§ EXERCISE REQUIREMENTS
Within the lines below, find those that hold the string "none" and copy each one.
======== GIVEN DATA ========
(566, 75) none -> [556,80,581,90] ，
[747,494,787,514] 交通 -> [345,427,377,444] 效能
========
======== GIVEN DATA ========
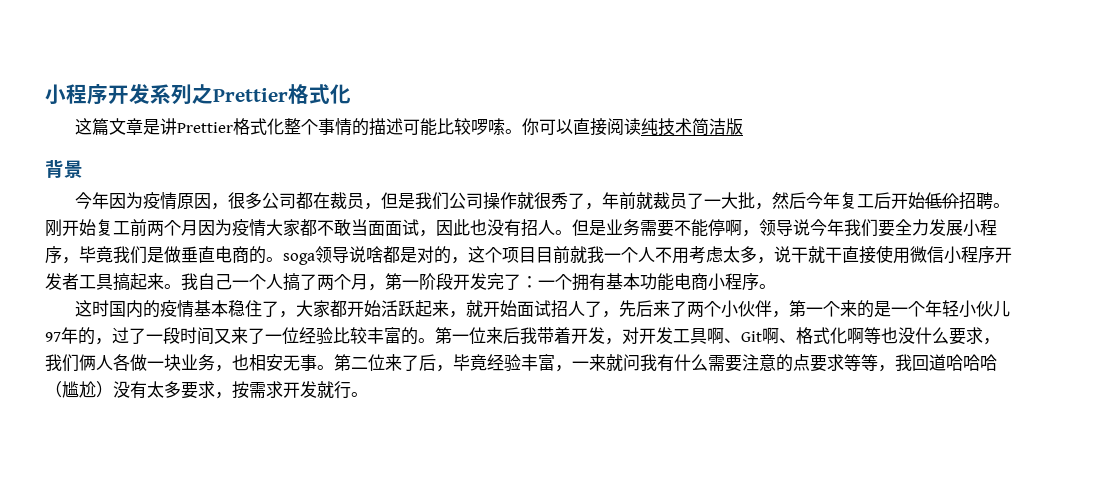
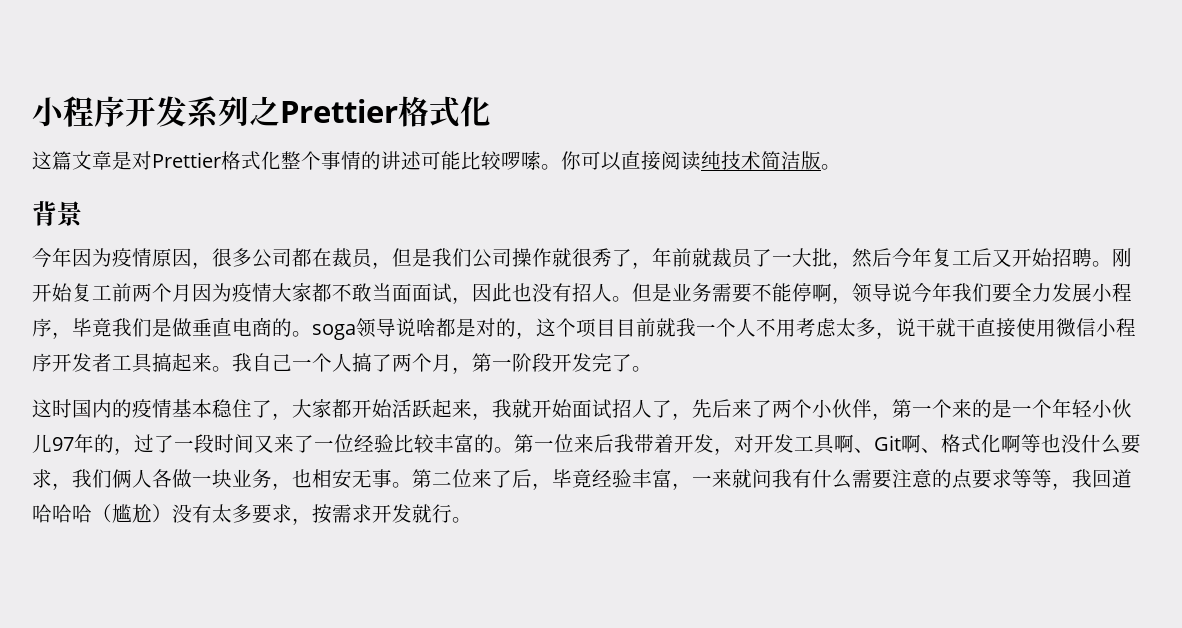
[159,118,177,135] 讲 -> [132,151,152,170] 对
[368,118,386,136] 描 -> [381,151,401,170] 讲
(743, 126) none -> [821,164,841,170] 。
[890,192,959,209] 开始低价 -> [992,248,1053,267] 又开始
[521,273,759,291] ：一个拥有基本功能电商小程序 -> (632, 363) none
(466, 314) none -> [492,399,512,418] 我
========
§ RESULT OF THE TASK
(566, 75) none -> [556,80,581,90] ，
(743, 126) none -> [821,164,841,170] 。
[521,273,759,291] ：一个拥有基本功能电商小程序 -> (632, 363) none
(466, 314) none -> [492,399,512,418] 我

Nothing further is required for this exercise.